The Adventist Healthcare event was co-sponsored by the Maryland/Israel Development Center, a nonprofit organization that promotes industry ties between Maryland and Israeli firms and research

Deborah Kotz, a former Boston Globe reporter, writes occasional articles for WJW.


Grants available for Israeli-American collaboration

Anat Katz, minster-counselor for economic affairs at the Israeli Embassy in Washington, attended the mHealth Summit at the National Harbor last week to promote joint industry initiatives between Israeli and American companies.

What kinds of grants are available?
Most of the money awarded comes from the Israel-U.S. Binational Industrial Research and Development (BIRD) Foundation, which has a $110 million endowment established years ago by the Israeli chief scientist and the American government. In 2014, BIRD approved $8.9 million in funding for 11 new projects that are collaborations between American and Israeli companies. Some are for medical technologies but they can be for any technology as long as it’s novel, rather than a me-too product, and is close to entering the market. BIRD provides up to 50 percent of the funding for the product’s development.

Grants are also available to companies in Maryland, which enter partnerships with Israeli firms through the Maryland/Israel Development Center. Both of these nonprofit organizations also help with matchmaking for those who have a good idea but need another company’s expertise to help develop it and bring it to market.

Do the grants come with strings attached?
Companies that fail to bring their products to market aren’t required to return any of their funding. If they succeed, they must pay the full amount back within one year or pay back 150 percent of the grant within five years. The philosophy is that it’s really important to support risk and share some of it. Failure of some projects is expected.

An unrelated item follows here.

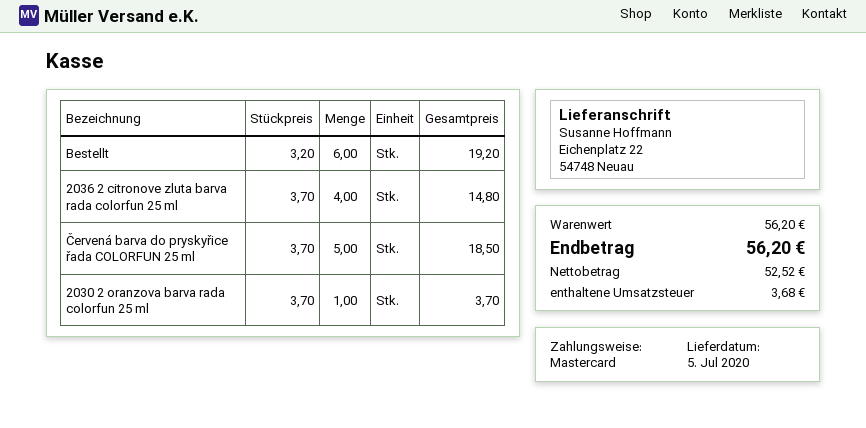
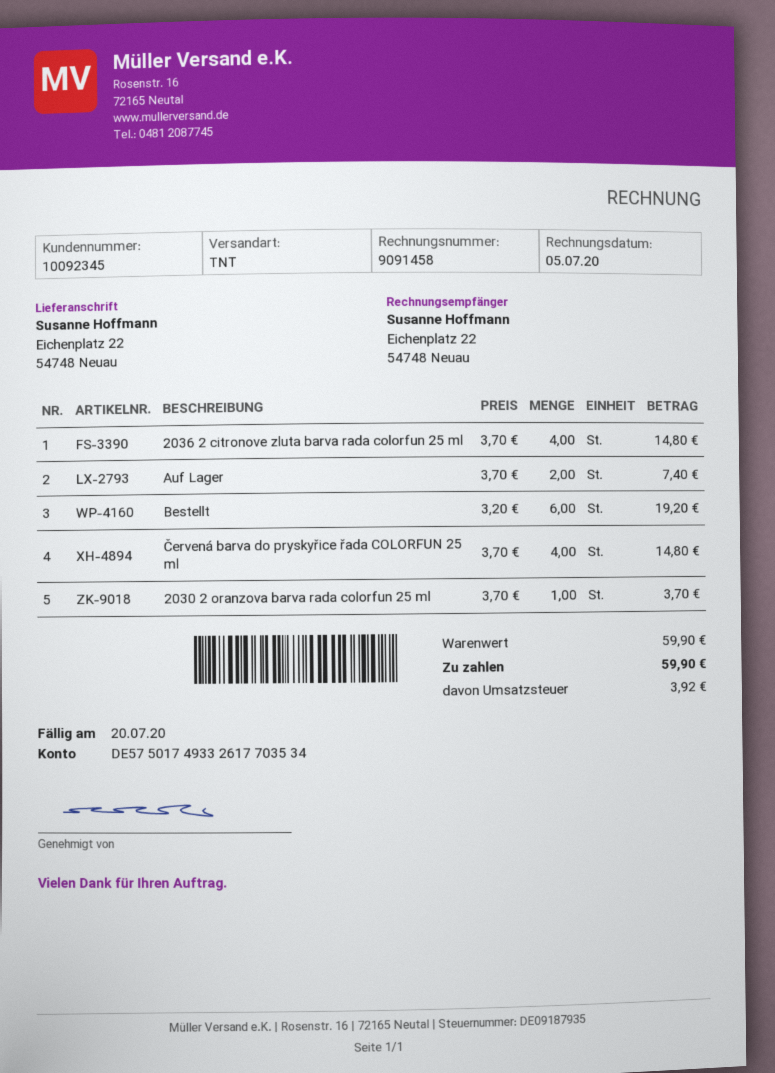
Červená barva do pryskyřice řada COLORFUN 25 ml: 5 x 3.70 = 18.50 -> 4 x 3.70 = 14.80
Auf Lager: none -> 2 x 3.70 = 7.40
subtotal: 56.20 -> 59.90
tax: 3.68 -> 3.92
total: 56.20 -> 59.90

Have there been success stories?
Definitely. There was a BIRD Foundation grant provided to the American company 3M and an Israeli company Cadent that involved 3D imaging for
orthodontics. Orthodontists were able to optimize the location of brackets using digital models of teeth, which eliminates the need for plaster models. The system reduced costs and length of treatment time. Cadent has since been acquired by Align Technologies for $190 million.